Mr Banks encourages his children to heed Mr Dawes Sr’s investment advice. Photo © Landmark Media/Alamy

‘If you invest your tuppence wisely in the bank/Safe and sound,’ the directors of the Fidelity Fiduciary Bank sing to Michael Banks in Mary Poppins, ‘Soon that tuppence, safely invested in the bank/Will compound.’ The boy, who would rather spend his money on a bag of crumbs to feed the pigeons, is unswayed by their doggerel. The coin has to be prised from the reluctant depositor’s hand. Railing, perhaps, against familial and nominative destiny, he screams for it back, sparking a panic that turns quickly into a run on the bank.

A grimy tuppence played no role in the demise of Silicon Valley Bank. What spooked customers initially was the declaration that SVB had to realise some losses on its bond portfolio before they got any steeper. Every bank run is unique, and some more unique than others.

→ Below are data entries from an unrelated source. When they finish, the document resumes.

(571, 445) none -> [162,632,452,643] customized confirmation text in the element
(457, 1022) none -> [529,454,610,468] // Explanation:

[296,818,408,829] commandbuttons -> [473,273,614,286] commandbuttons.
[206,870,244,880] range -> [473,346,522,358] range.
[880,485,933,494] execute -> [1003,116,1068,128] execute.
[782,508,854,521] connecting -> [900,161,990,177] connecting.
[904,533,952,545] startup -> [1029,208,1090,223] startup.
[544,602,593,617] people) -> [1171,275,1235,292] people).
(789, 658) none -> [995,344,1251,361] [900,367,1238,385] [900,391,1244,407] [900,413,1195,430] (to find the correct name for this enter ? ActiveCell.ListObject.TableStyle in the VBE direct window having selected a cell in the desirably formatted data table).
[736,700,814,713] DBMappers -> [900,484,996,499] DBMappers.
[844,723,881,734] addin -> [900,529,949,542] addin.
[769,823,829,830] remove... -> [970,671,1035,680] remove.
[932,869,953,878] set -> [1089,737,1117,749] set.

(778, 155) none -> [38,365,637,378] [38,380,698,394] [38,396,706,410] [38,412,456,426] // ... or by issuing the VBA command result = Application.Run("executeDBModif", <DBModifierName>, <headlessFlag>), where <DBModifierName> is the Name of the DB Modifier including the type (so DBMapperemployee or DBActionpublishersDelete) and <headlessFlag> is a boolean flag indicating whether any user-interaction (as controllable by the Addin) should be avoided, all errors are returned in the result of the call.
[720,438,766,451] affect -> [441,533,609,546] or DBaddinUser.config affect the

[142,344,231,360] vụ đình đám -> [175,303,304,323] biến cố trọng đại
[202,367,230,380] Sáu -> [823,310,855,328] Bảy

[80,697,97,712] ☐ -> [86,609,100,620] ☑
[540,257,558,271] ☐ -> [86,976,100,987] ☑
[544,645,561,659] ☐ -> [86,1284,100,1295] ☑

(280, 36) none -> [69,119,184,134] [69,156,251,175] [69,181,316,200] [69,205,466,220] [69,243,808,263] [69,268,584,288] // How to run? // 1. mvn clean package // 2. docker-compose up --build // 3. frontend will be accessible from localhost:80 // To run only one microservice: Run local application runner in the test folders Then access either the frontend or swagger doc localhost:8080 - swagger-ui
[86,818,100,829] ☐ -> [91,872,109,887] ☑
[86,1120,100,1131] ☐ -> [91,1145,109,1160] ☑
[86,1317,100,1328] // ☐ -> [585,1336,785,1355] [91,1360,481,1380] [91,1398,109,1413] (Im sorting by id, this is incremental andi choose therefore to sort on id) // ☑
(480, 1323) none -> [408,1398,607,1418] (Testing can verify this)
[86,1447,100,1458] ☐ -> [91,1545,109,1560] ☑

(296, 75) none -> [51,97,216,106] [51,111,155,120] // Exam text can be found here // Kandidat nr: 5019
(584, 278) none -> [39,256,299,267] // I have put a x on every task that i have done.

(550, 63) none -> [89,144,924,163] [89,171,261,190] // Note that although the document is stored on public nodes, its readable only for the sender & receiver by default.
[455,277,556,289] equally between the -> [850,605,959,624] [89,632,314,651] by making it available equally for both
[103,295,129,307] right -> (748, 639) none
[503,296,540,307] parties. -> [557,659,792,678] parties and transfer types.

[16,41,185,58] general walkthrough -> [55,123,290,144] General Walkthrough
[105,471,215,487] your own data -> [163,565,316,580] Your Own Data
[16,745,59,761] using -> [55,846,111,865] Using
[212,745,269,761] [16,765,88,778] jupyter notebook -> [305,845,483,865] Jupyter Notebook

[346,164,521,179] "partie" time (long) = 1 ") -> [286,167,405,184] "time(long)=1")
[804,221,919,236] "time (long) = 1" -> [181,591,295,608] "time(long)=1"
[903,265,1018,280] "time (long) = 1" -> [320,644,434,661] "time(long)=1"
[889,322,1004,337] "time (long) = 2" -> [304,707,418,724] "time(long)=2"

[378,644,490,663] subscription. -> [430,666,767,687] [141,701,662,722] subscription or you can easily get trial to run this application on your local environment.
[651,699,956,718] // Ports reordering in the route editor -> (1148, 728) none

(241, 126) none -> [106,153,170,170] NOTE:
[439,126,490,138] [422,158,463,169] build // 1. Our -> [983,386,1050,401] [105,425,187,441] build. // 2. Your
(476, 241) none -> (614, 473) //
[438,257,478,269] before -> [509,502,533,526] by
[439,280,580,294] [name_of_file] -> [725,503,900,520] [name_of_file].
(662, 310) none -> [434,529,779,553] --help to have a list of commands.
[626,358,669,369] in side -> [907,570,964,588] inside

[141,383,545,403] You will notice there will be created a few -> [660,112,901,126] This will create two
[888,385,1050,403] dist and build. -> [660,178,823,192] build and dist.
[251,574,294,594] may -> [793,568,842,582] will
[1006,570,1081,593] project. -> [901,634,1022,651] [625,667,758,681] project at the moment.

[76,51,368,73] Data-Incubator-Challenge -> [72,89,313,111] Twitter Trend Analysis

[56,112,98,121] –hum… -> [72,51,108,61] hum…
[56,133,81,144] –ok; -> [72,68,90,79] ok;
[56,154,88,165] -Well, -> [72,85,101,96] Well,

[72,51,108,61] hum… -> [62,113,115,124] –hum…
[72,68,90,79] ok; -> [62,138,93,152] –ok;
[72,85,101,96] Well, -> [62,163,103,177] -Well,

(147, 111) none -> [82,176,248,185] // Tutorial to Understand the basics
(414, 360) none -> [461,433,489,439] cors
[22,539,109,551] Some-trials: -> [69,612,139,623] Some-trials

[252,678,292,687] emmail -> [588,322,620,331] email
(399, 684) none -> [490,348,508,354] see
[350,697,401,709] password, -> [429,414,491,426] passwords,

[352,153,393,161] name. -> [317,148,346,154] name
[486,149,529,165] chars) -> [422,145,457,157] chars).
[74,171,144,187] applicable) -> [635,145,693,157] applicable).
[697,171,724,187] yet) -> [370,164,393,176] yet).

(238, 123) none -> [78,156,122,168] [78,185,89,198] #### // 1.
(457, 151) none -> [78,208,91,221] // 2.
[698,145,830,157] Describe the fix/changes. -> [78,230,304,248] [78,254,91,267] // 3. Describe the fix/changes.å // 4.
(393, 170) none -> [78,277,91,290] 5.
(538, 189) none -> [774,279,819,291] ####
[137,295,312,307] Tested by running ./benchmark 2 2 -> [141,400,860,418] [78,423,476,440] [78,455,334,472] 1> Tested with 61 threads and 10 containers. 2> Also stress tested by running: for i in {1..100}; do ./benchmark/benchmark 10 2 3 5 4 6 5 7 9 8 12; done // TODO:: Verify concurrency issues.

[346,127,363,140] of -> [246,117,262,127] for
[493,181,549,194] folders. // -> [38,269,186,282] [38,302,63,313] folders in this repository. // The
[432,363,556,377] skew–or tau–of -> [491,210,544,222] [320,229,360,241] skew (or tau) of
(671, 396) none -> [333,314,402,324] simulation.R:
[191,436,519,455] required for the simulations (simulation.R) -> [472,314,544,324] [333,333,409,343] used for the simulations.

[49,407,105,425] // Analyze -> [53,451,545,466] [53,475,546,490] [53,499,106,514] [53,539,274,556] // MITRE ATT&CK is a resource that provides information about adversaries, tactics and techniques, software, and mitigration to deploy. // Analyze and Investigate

I once covered a bank collapse in Turkey where the depositors lining up outside had assembled not to withdraw their savings but to shore up the institution by putting more in. (The bank was associated with an enemy of President Erdoğan’s: its savers were fighting a takeover they saw as politically motivated, for motives of their own.)

More prudent risk management might have encouraged SVB to hedge its bond holdings better, but nothing about the investments was intrinsically untoward. Government bonds are meant to be the epitome of the wise old heads’ ‘safe and sound’. SVB’s wrong-way bet on rising interest rates was not, in itself, fatal. Its fatal idiosyncrasy was its customers. SVB focused its business on California’s tech industry, which made it unusually exposed to a sudden depositor exodus, and not only because faddish tech bros, convinced en masse by intermittent fasting and nootropics, exhibited the same herd mentality at the whiff of a bank run.

Unlike the bankers in Mary Poppins, hell-bent on acquiring Michael’s tuppence, SVB’s error was to confine itself to too few big clients. That a boggling 90 per cent of its deposits fell outside the FDIC guarantee in a regulatory regime that insures accounts up to the first $250,000 betrays how it focused on too narrow a slice of wealthy depositors. This meant there were fewer accounts to take flight. They knew each other, because they hung out in the same digital spaces. They had an incentive to flee. And they did more damage when they fled.


  • 17 March 2023 at 2:48pm
    Dr_Jim says:
    In the meantime, UK pension funds with exposure to 'safe & sound' government debt in the bond market have also seen a catastrophic decline since the Kwarteng-Truss debacle. My pot has diminished by around 30%! How can anybody imagine that the economy is in safe hands with such people in charge?